Now, to be fair, it was a really hard mode for the AIs, because they were really experienced programmers working on really big established codebases, and they were mostly programmers who didn’t have much experience using AI tools. So it was kind of like hard mode for AI. If AI can speed them up, then it’s really impressive. But if it can’t speed them up, well, maybe it’s still speeding up other types of coding or other types of programmers.

Anyhow, they found that it didn’t speed things up. So that is some evidence in general that the AIs are less useful. But perhaps more importantly, they found that the programmers in the study were systematically mistaken about how fast they were being sped up by the AIs. So even though they were actually being slowed down, they tended to think they were being sped up a little bit.
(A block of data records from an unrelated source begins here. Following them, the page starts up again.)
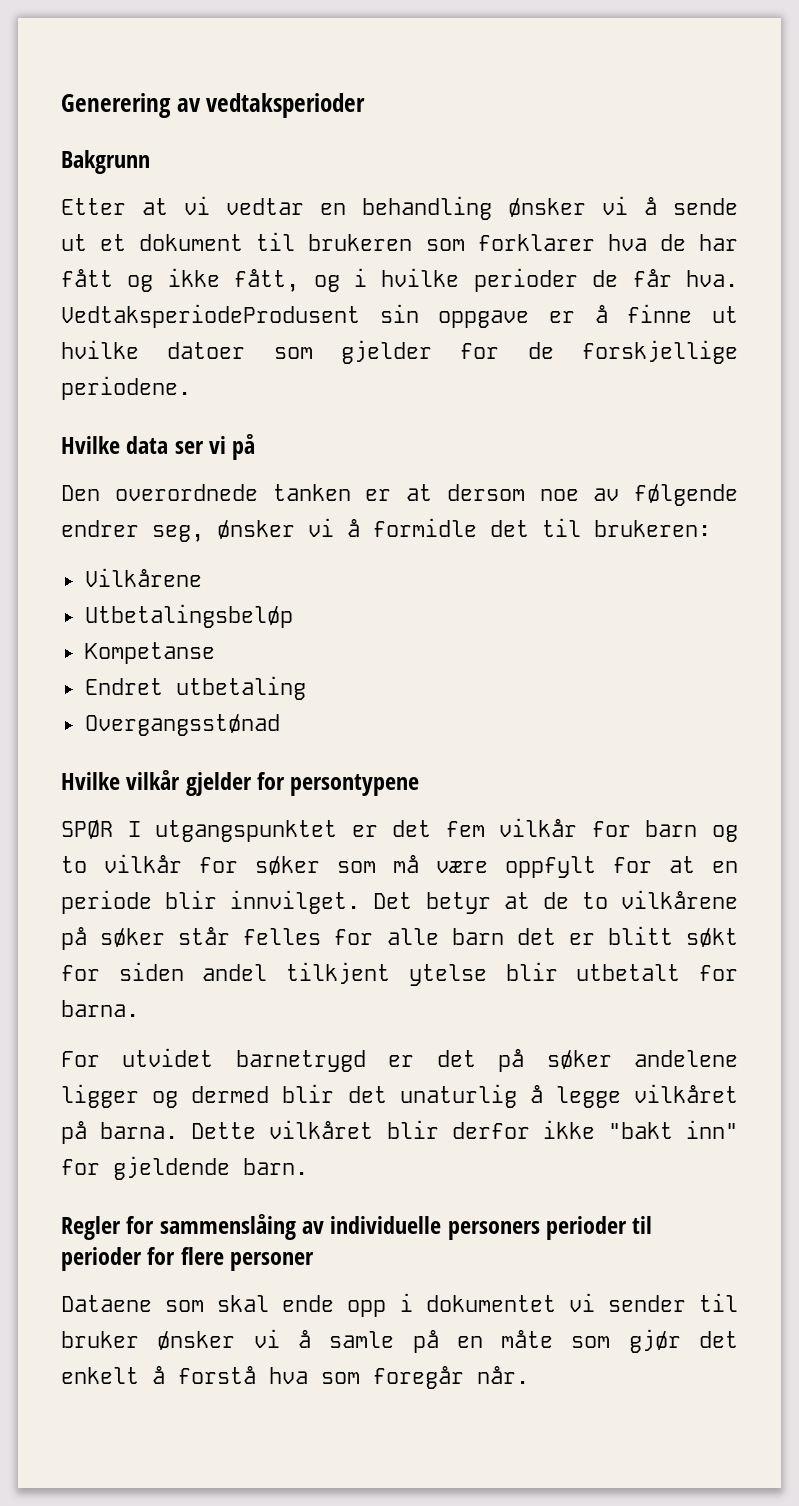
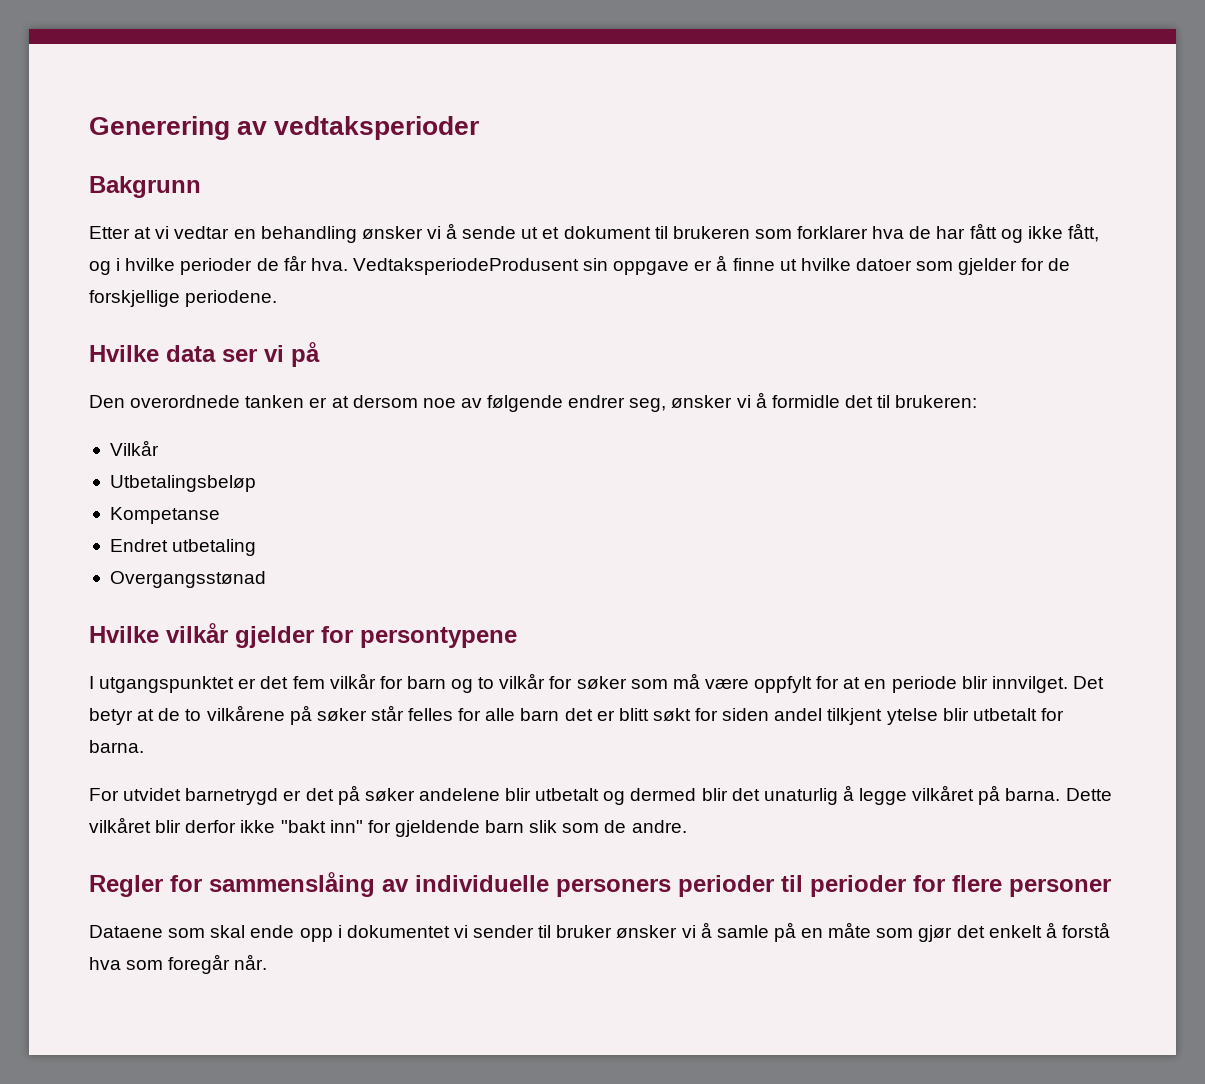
- Vilkårene
+ Vilkår
- SPØR I utgangspunktet er det fem vilkår for barn og to vilkår for søker som må være oppfylt for at en periode blir innvilget.
+ I utgangspunktet er det fem vilkår for barn og to vilkår for søker som må være oppfylt for at en periode blir innvilget.
- For utvidet barnetrygd er det på søker andelene ligger og dermed blir det unaturlig å legge vilkåret på barna.
+ For utvidet barnetrygd er det på søker andelene blir utbetalt og dermed blir det unaturlig å legge vilkåret på barna.
- Dette vilkåret blir derfor ikke "bakt inn" for gjeldende barn.
+ Dette vilkåret blir derfor ikke "bakt inn" for gjeldende barn slik som de andre.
This suggests that there’s a general bias towards overestimating the effectiveness of AI coding tools.

And that is helpful, because anecdotally, when I go talk to people at Anthropic or OpenAI or these companies, they will swear by their coding assistants and say that it’s helping them go quite a lot faster. It differs a lot. I have talked to some people who say they’re basically not speeding up at all, but then I’ve also talked to people who say they think that overall progress is going twice as fast now thanks to the AIs. So it’s helpful to have this METR study, because it suggests basically that the more bullish people are just wrong and that they’re biased.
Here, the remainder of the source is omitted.